Activists push for animal protection law in China

Activists want tough penalties for the mistreatment of animals, as current laws are lacking  

From the extraction of bile from live bears to the keeping of endangered species such as Siberian Tigers as pets, one of which jumped from an apartment window in Shandong Province last month, it’s fair to say that animals are not treated well in China.

Chang Jiwen, deputy head of the Resources and Environment Policy Institute, part of the State Council’s Development Research Centre, told chinadialogue that the frequency of such cases show relying on people’s morality isn’t working. “China needs a prevention of cruelty to animals law,” he says.

In 2009 Chang headed up a group of experts drafting just such a law. The document was submitted to the National People’s Congress, but to date there has been no response.

During this year’s assembly meetings in Beijing, calls for an anti-animal cruelty law were heard once more. Tenger, an Inner Mongolia singer and member of the Chinese People’s Political Consultative Conference, put forward a proposal calling for a law to be implemented as soon as possible. In an online poll 550,000 internet users showed their support.

He Hairen, a deputy researcher at the Chinese Academy of Social Sciences’ Institute of Law, agrees with that approach. But he wants to see cruelty towards animals treated as a crime of violence – as it is a violent act, which in a sense makes it appear violence is legitimate and legal. “The state should not regard violence towards animals as beneath its concern,” he says, adding that research has shown those who are violent to animals are more likely to harm people.

An Xiang, public interest lawyer and head of the Beijing Dexiang Law Firm, said that if that amendment to the Public Security Administrations Punishments Law is made, cases of cruelty to animals would be be included on the perpetrator’s files – and this would discourage those inclined towards cruelty from acting on their impulses.

Zhang Yue, chair of the Ta Foundation and CCTV host, said that globally the animal conservation movement grew out of anti-cruelty efforts, and that some nations have already moved from the stages of preventing cruelty and ensuring animal welfare to that of animal rights. “And it would be lamentable if we can’t even get started on preventing cruelty,” he says.
Pre-revolutionary laws
He explains that some people assume protection of animals is a foreign idea, because Western nations countries are more advanced in this respect. But in fact China has a long tradition of treating animals well. In imperial times there were rules against killing young animals or taking bird eggs. In the time of the legendary emperors Yao and Shun it was forbidden at certain times of the year to fell trees or catch fish. In 1934 China had detailed rules, with full legal force, on preventing cruelty to animals.
Chang Jiwen said that much of the content of those rules, the 1934 Nanjing Regulations on Prevention of Cruelty to Animals, was “in historical terms, unprecedented.”
The regulations defined types of cruel treatment of animals used for food such as horses, mules, cows, cats and dogs. For example cats and dogs were not to be underfed, hit, injured, or left untreated while ill or injured.

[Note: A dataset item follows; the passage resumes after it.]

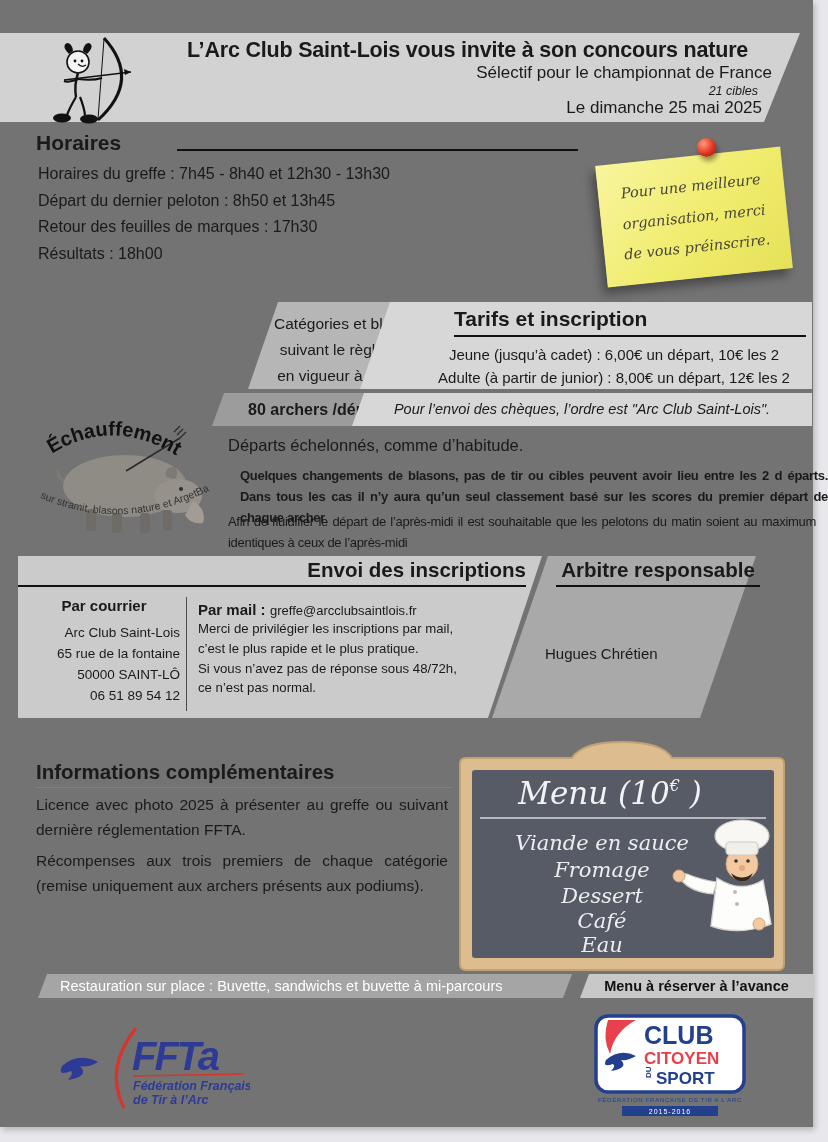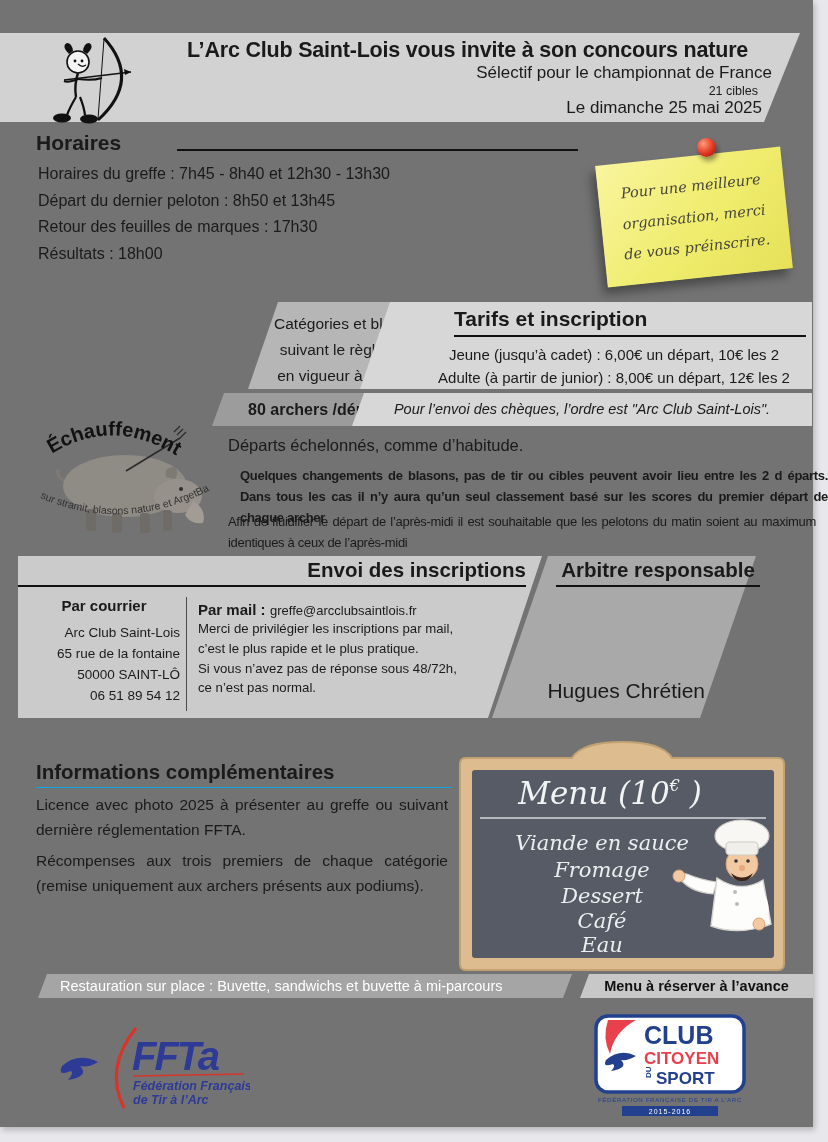"21 cibles" .hdr-cibles { font-style: none -> italic }
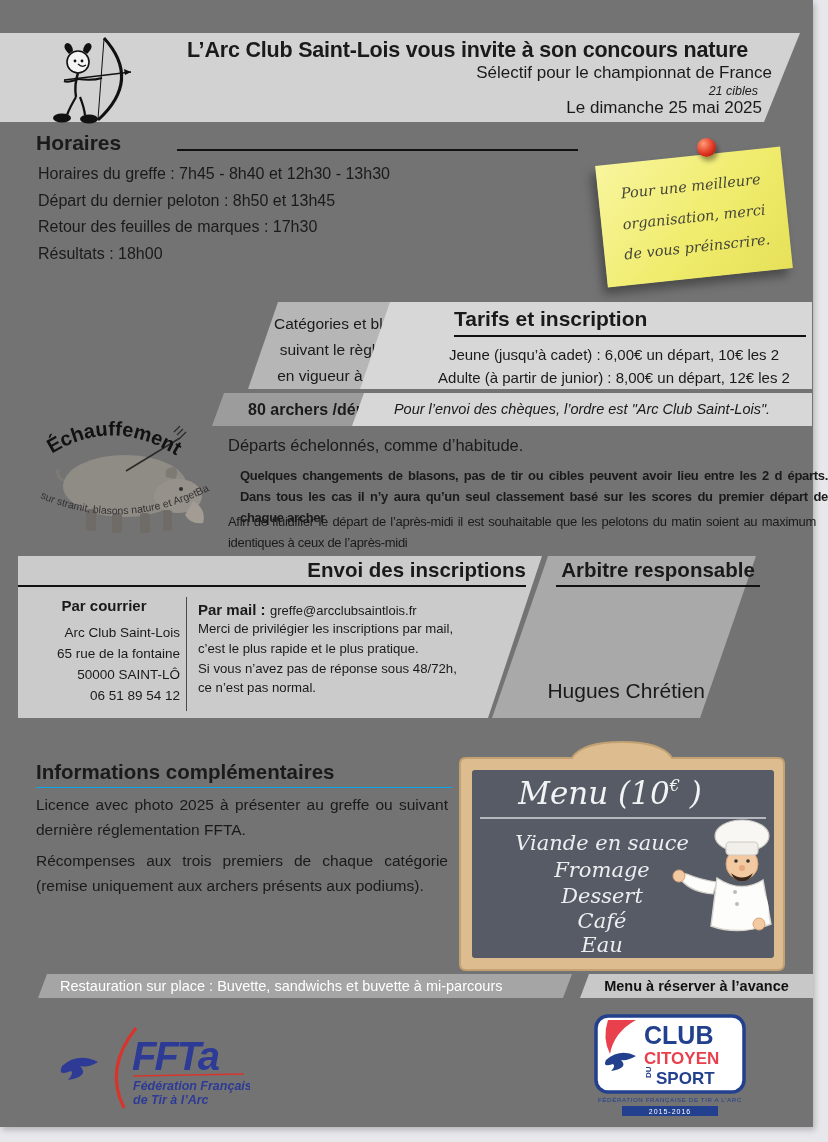"Hugues Chrétien" .arbitre-name { font-size: 21px -> 15px; text-align: right -> left; top: 679px -> 645px }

China’s political tumult, civil war and revolution put paid to these laws, and in China education has been more concerned with class struggle than the morality of looking after animals, says head of the Capital Animal Welfare Association Qin Xiaona. 

Social conscience

Qin spends her time trying to save small animals such as cats and dogs. On April 15, 2011, there was a high-profile case when she and other dog-lovers saved 500 dogs packed into a truck on the Beijing-Harbin expressway.
“When we saw how the dogs were being treated, we had no choice but to buy them. The traders weren’t punished though, and would just have been encouraged to go and catch and steal more pets.”

She added that the lack of a law on animal cruelty has caused problems for her organisation when attempting to rescue animals, as there are no punishments even in obvious cases of cruelty.

According to Qin the frequent cases of animal cruelty over the last decade or more are both an attack on and a challenge to China’s social conscience.
“I hope to see a law to protect the animals that live alongside us, rather than allow us to be constantly faced with scenes of cruelty.”